Action item: Sort through the data and copy the lines holding the word "solid".

Stored dataset items
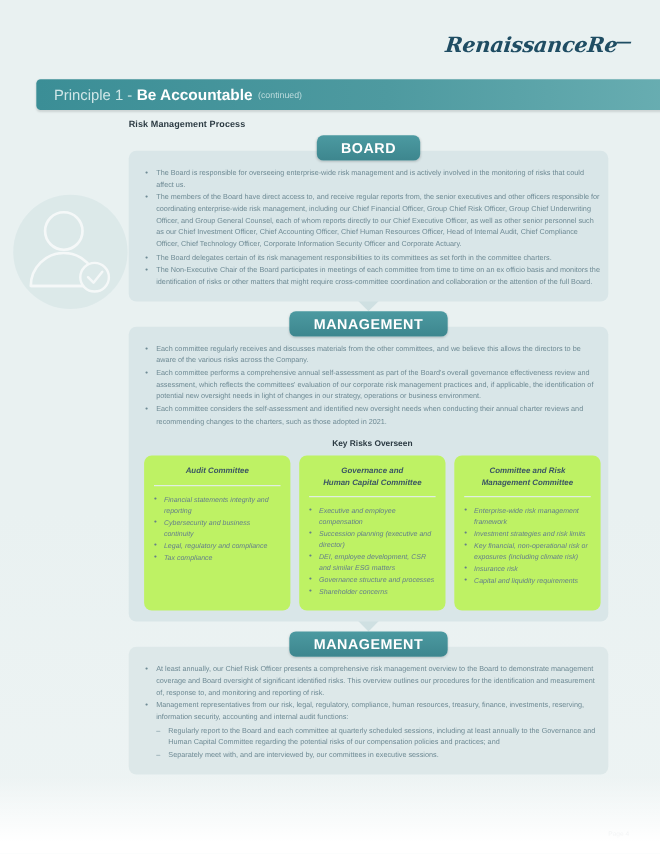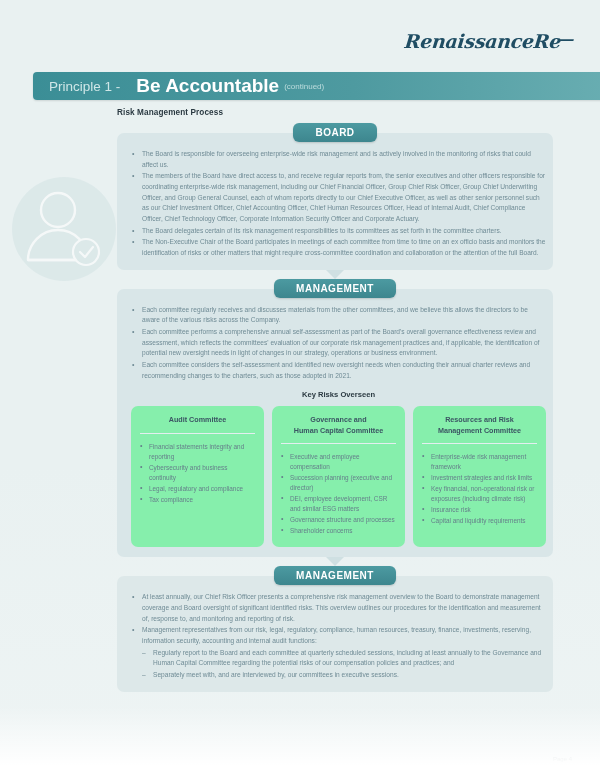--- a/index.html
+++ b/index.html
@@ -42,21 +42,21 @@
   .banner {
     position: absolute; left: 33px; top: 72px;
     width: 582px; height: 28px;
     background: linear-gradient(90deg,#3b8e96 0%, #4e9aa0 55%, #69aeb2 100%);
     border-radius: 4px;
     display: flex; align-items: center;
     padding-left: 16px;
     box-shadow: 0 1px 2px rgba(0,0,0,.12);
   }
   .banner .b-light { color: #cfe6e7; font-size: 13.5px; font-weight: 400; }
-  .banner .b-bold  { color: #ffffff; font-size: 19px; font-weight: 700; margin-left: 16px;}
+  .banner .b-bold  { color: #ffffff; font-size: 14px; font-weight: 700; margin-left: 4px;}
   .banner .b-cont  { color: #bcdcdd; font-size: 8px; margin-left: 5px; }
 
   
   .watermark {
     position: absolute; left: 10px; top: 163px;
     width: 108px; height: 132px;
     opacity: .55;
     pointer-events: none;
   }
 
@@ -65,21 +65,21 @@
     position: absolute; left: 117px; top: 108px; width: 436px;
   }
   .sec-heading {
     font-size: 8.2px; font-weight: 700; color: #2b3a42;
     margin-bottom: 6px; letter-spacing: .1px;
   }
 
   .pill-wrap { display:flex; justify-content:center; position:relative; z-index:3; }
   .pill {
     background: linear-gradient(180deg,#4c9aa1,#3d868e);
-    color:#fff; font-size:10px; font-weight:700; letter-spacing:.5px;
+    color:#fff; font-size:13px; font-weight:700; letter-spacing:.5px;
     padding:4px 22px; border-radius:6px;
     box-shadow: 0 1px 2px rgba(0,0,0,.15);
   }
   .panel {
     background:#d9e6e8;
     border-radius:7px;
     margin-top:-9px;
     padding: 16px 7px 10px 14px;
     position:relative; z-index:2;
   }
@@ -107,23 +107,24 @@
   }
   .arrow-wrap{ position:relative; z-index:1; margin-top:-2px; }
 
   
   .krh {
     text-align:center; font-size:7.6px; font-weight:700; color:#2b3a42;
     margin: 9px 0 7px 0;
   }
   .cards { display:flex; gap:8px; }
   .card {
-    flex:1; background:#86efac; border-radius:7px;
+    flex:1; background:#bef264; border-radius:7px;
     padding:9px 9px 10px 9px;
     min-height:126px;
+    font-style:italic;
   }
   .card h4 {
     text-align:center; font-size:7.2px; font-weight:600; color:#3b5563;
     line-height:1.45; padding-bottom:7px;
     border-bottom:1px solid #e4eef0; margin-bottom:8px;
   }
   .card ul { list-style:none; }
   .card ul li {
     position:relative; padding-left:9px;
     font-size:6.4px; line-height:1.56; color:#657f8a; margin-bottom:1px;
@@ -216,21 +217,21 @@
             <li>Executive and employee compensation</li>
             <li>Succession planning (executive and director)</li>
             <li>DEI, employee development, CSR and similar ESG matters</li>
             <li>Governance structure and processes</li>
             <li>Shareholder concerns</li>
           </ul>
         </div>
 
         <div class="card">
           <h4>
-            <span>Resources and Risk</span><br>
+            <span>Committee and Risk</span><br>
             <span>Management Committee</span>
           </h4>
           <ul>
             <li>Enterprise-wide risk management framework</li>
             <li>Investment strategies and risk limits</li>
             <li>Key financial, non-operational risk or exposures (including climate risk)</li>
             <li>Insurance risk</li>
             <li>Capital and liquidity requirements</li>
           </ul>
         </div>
---
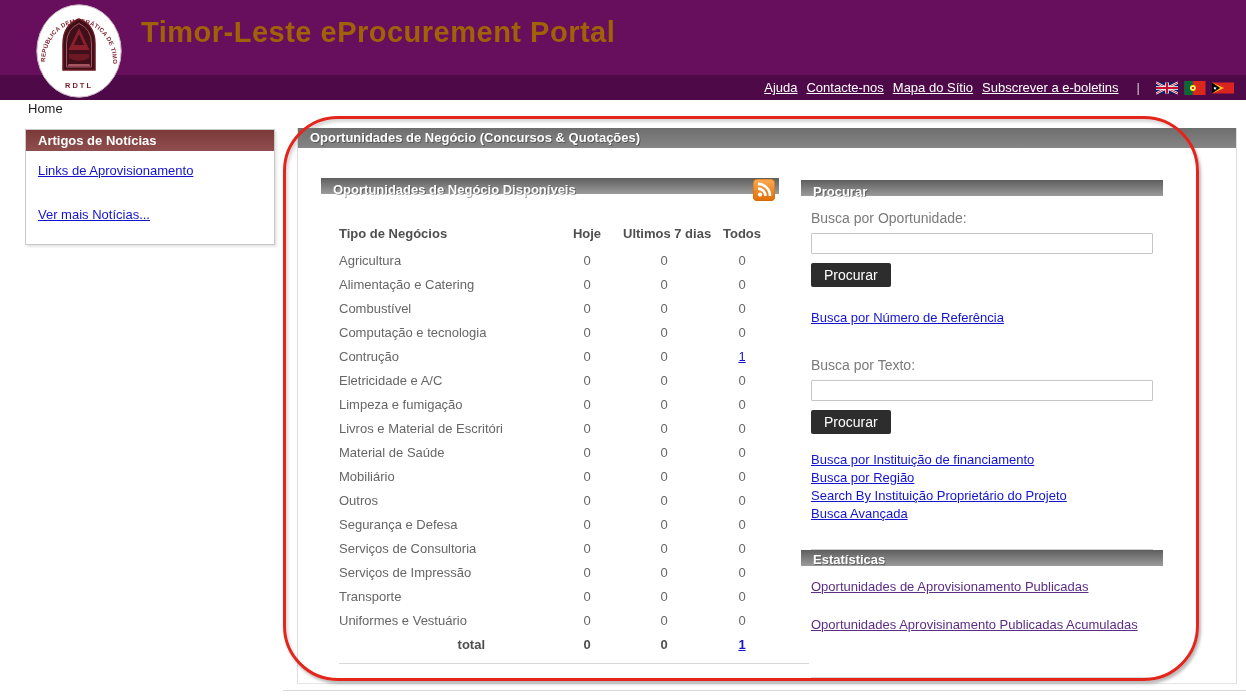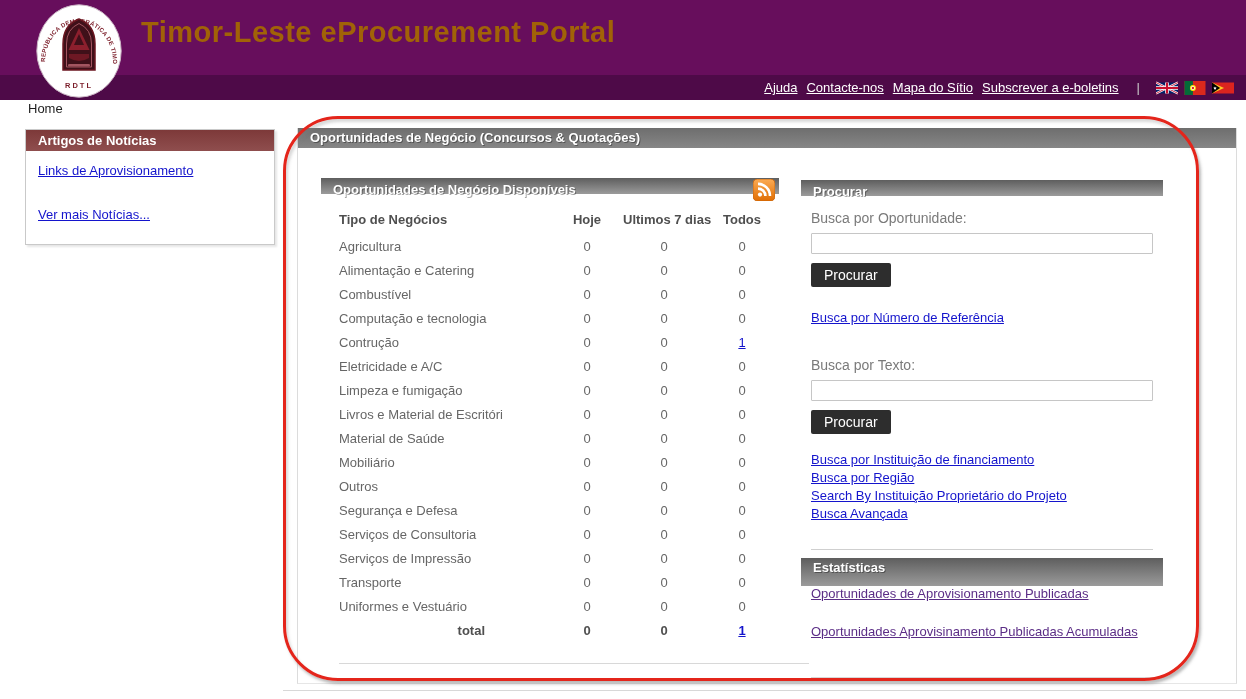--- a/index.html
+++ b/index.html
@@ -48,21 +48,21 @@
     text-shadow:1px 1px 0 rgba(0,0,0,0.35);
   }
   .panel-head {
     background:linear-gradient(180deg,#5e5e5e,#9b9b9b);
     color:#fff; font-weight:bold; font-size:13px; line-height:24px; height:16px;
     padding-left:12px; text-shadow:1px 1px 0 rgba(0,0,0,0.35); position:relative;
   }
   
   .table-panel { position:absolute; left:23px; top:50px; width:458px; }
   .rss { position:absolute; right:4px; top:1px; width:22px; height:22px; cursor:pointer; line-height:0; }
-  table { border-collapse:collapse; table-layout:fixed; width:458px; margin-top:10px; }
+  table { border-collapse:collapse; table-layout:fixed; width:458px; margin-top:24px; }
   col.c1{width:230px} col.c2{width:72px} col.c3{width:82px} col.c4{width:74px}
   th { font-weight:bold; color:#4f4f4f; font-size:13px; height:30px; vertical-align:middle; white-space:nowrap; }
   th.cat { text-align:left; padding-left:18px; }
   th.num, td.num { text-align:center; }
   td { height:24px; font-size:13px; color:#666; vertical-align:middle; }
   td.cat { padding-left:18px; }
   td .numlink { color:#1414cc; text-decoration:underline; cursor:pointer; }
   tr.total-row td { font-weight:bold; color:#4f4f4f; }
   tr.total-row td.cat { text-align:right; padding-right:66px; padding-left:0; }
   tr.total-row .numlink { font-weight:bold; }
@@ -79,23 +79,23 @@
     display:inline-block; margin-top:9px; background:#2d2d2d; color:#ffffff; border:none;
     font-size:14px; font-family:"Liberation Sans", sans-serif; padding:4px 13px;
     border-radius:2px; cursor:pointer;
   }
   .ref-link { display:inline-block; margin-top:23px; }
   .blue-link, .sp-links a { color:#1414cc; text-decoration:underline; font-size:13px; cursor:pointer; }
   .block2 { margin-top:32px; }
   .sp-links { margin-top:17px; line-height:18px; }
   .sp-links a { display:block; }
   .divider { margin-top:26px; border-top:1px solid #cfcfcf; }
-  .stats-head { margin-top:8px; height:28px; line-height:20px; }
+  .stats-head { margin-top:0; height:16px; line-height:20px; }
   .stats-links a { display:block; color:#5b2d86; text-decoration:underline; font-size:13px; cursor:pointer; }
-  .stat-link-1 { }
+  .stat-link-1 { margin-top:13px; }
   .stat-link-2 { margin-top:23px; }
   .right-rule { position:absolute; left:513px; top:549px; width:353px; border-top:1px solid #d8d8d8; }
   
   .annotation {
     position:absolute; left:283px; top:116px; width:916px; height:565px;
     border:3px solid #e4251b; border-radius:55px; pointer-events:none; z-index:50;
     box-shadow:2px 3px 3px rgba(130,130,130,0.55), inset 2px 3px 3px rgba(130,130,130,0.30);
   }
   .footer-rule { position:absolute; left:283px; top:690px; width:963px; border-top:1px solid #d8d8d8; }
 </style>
==
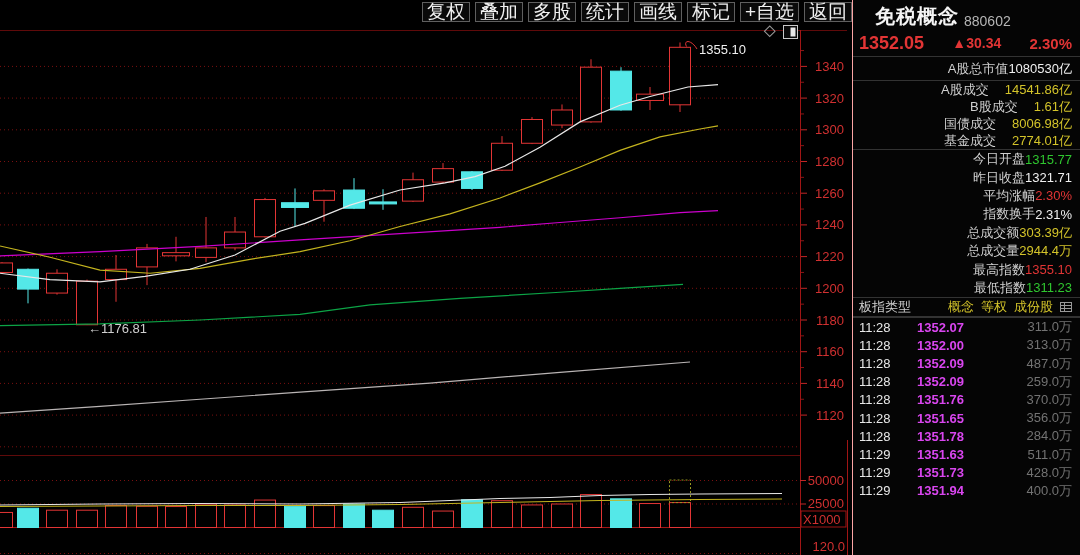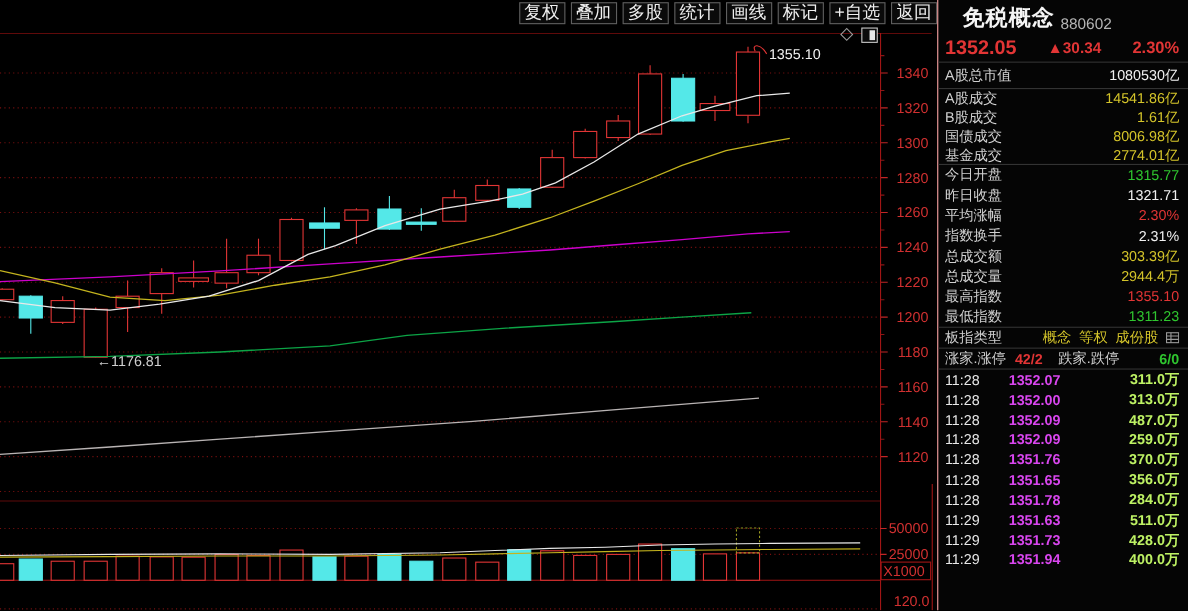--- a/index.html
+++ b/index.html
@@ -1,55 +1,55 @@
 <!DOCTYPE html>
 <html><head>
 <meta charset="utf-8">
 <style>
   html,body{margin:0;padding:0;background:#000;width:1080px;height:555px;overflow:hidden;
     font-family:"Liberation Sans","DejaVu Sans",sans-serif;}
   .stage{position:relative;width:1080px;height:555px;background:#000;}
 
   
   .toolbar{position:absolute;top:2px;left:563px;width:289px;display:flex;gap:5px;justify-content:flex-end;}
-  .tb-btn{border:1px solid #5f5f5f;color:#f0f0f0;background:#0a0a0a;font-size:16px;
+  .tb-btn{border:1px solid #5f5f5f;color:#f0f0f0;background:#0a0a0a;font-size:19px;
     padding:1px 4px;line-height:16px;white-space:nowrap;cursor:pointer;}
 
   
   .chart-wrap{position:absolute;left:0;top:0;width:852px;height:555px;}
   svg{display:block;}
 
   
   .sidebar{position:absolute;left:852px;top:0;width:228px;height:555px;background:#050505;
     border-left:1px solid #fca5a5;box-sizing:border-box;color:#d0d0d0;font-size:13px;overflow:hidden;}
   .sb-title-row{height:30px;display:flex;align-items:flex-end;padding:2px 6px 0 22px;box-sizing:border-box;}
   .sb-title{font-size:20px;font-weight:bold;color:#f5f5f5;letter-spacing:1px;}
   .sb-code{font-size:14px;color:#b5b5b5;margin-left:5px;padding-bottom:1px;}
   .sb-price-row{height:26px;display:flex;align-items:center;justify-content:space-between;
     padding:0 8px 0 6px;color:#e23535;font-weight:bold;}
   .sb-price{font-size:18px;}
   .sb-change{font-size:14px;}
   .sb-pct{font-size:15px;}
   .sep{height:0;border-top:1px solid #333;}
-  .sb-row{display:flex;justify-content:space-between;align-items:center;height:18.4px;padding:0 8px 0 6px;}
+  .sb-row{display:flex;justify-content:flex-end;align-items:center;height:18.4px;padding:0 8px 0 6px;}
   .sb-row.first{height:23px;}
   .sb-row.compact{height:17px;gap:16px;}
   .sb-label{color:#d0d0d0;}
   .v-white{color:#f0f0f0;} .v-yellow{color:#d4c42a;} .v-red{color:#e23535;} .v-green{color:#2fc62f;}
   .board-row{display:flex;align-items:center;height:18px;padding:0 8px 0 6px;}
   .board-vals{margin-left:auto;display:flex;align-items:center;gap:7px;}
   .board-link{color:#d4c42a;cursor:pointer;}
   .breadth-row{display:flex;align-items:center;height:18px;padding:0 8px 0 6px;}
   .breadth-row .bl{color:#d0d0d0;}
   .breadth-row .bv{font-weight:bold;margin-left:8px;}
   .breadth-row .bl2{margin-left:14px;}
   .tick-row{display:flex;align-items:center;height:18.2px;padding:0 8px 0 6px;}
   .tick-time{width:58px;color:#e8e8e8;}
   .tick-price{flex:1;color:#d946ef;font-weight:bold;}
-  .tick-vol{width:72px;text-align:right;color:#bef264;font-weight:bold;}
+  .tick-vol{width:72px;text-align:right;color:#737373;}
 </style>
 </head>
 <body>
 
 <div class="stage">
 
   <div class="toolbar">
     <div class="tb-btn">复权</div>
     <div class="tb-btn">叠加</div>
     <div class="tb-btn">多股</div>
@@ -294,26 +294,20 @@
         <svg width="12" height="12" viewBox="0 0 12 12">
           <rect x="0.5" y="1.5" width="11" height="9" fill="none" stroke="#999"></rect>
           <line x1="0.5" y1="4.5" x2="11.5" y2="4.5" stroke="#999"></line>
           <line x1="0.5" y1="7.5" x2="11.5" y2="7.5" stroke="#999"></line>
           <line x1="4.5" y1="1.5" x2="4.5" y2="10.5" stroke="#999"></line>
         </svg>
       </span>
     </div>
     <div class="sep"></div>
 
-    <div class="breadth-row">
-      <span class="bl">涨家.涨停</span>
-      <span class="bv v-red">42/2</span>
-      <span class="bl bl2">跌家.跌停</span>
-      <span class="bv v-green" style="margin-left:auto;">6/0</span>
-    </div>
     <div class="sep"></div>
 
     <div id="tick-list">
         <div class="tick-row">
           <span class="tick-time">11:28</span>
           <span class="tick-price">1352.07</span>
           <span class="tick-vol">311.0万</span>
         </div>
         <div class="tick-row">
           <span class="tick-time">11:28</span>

Exercise solution:
     border-bottom:1px solid #e4eef0; margin-bottom:8px;
   .divider { margin-top:26px; border-top:1px solid #cfcfcf; }
   .right-rule { position:absolute; left:513px; top:549px; width:353px; border-top:1px solid #d8d8d8; }
     border:3px solid #e4251b; border-radius:55px; pointer-events:none; z-index:50;
   .footer-rule { position:absolute; left:283px; top:690px; width:963px; border-top:1px solid #d8d8d8; }
-  .tb-btn{border:1px solid #5f5f5f;color:#f0f0f0;background:#0a0a0a;font-size:16px;
+  .tb-btn{border:1px solid #5f5f5f;color:#f0f0f0;background:#0a0a0a;font-size:19px;
     border-left:1px solid #fca5a5;box-sizing:border-box;color:#d0d0d0;font-size:13px;overflow:hidden;}
   .sep{height:0;border-top:1px solid #333;}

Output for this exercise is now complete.